Après avoir témoigné devant la Cour des crimes de guerre du meurtre de mon mari, Christina Llyshi dit que le temps guérit tout. Mais à l'âge de 51 ans, elle a réalisé que le pardon est encore plus fort que l'effet des années. Elle aimerait voir le tueur de Staff Matia dans les yeux, et l'homme qui [...] [...]
Après avoir témoigné devant la Cour des crimes de guerre du meurtre de mon mari, Christina Llyshi dit que le temps guérit tout.
Mais à l'âge de 51 ans, elle a réalisé que le pardon est encore plus fort que l'effet des années.
Elle aimerait voir le tueur du Staff Matia et l'homme qui l'a laissée gravement blessée. Mais l'accusé Ndork Jakea ne comparaît à aucune des audiences.
Le crime commis pour des querelles de sang il y a 21 ans a changé la vie même du survivant qui n'avait pas encore enlevé les traces de balles sur les deux jambes.
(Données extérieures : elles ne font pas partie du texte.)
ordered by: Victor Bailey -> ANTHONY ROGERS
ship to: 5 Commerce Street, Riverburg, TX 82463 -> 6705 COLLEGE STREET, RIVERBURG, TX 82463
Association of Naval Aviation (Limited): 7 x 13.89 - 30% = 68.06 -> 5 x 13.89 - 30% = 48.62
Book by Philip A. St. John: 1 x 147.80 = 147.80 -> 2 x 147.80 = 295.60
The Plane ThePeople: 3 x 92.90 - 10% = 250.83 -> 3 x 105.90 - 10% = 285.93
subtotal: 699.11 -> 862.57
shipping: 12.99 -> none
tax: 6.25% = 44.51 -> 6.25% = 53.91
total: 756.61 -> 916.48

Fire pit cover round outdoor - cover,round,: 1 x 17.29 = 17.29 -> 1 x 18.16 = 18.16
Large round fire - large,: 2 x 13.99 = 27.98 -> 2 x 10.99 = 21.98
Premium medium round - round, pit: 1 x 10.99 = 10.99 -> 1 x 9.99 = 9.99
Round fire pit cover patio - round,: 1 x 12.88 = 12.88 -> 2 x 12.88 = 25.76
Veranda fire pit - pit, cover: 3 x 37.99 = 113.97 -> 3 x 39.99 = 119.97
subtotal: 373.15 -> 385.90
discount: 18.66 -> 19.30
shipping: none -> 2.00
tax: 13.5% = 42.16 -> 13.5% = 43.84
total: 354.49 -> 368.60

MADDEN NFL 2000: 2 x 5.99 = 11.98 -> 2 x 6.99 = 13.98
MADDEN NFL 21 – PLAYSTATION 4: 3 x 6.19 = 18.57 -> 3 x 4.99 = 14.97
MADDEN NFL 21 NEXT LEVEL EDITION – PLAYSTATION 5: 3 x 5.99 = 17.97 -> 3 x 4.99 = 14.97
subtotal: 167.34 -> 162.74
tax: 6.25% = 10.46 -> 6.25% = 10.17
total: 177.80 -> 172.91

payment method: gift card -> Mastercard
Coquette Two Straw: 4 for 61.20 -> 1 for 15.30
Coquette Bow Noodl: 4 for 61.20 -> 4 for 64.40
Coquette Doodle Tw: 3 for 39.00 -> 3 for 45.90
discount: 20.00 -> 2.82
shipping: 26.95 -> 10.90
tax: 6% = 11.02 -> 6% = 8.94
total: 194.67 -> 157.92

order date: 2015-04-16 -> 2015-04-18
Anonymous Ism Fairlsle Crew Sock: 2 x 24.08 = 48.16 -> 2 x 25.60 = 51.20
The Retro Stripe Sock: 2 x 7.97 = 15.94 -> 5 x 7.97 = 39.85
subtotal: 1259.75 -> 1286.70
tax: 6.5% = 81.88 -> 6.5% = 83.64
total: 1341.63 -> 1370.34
On s'habillait à la maison, à moins de se voir, il est mort et j'étais en vie, je suis tombé inconscient, ils m'ont aidé, mais je ne me souviens pas de cette personne. Nous étions de tête en tête, où nous nous sommes séparés, Stein a été emmené à la maison, emmené à l'hôpital. Je ne suis jamais retourné dans cette maison, dit Christina Llesey.
Pour le meurtre d'il y a deux décennies et la blessure de Christine est de nouveau jugée Ndoka, condamné plus tôt en l'absence de 25 ans de prison, et de 1997 à 2016, il a vécu en fuite.
L'accusation l'a accusé de querelles de sang, peu après que la victime à un mariage ait tué sa mère.
Avec les réformes juridiques, Christina a le droit d'être jugée et de demander réparation, mais elle a refusé.
“Je ne veux pas prendre un avocat, ça fait 20 ans, 18x1...
C'est parce que le tueur est déjà entre les mains de l'État et ça suffit pour Christina.
“Robi te pardonne et sois libre avec une”, dit-elle.